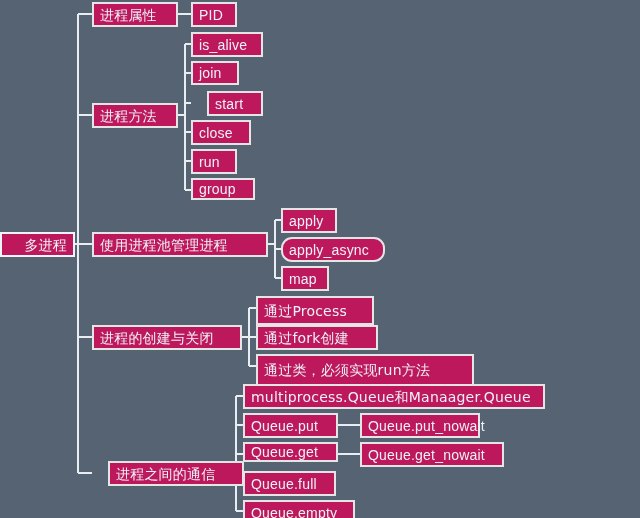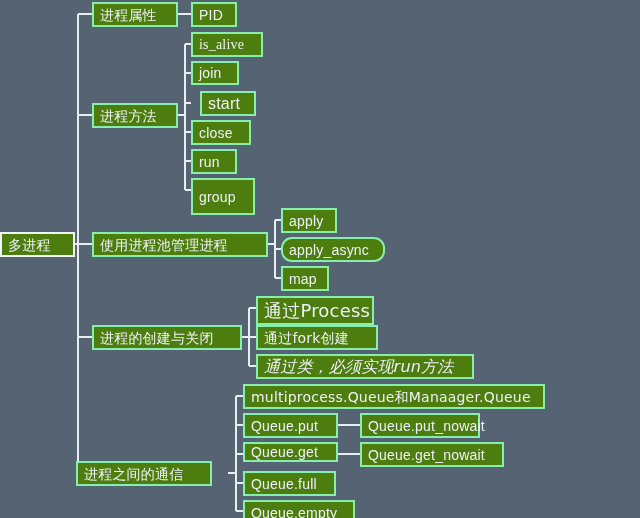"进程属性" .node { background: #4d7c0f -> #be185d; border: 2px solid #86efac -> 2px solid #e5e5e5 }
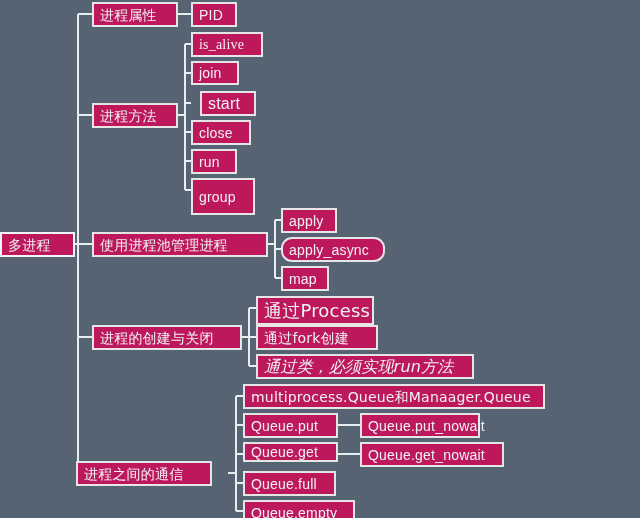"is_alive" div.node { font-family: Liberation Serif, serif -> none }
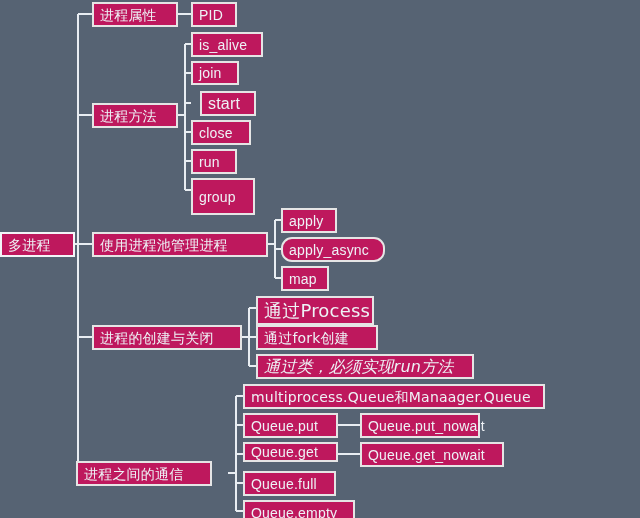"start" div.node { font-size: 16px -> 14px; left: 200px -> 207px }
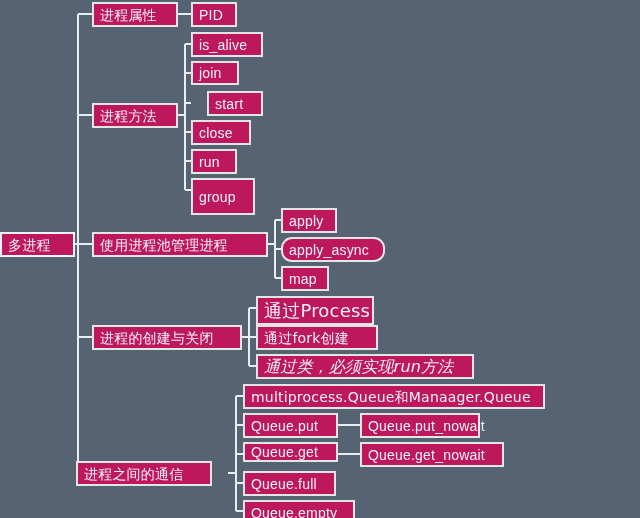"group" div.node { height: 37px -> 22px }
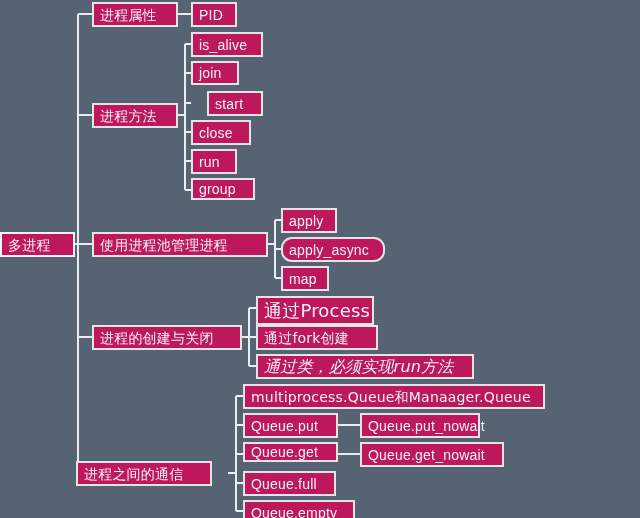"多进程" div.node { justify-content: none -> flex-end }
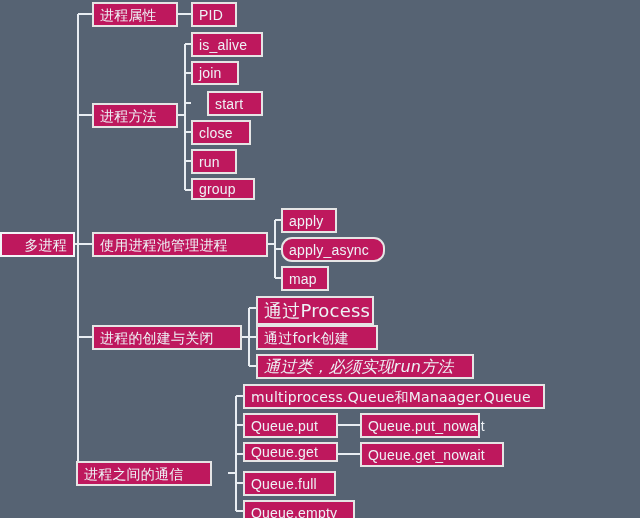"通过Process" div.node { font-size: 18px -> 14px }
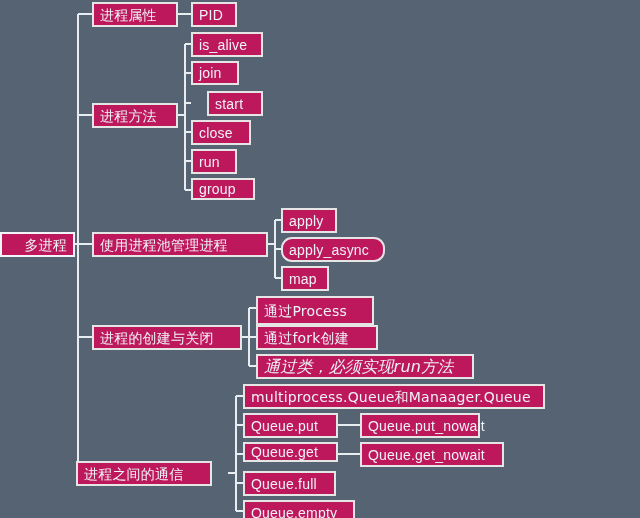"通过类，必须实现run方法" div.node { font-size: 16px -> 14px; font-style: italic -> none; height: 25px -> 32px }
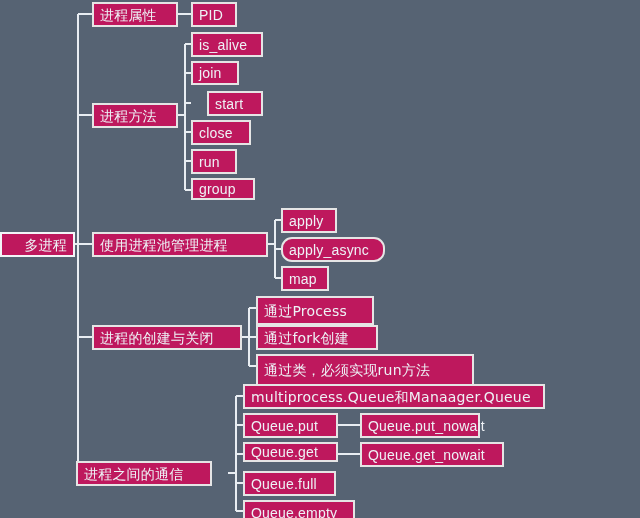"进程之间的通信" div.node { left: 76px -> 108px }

• Work to be completed:
An exact retyping of the material, minus the pictures, is the required answer.

• Finished task:
"进程属性" .node { background: #4d7c0f -> #be185d; border: 2px solid #86efac -> 2px solid #e5e5e5 }
"is_alive" div.node { font-family: Liberation Serif, serif -> none }
"start" div.node { font-size: 16px -> 14px; left: 200px -> 207px }
"group" div.node { height: 37px -> 22px }
"多进程" div.node { justify-content: none -> flex-end }
"通过Process" div.node { font-size: 18px -> 14px }
"通过类，必须实现run方法" div.node { font-size: 16px -> 14px; font-style: italic -> none; height: 25px -> 32px }
"进程之间的通信" div.node { left: 76px -> 108px }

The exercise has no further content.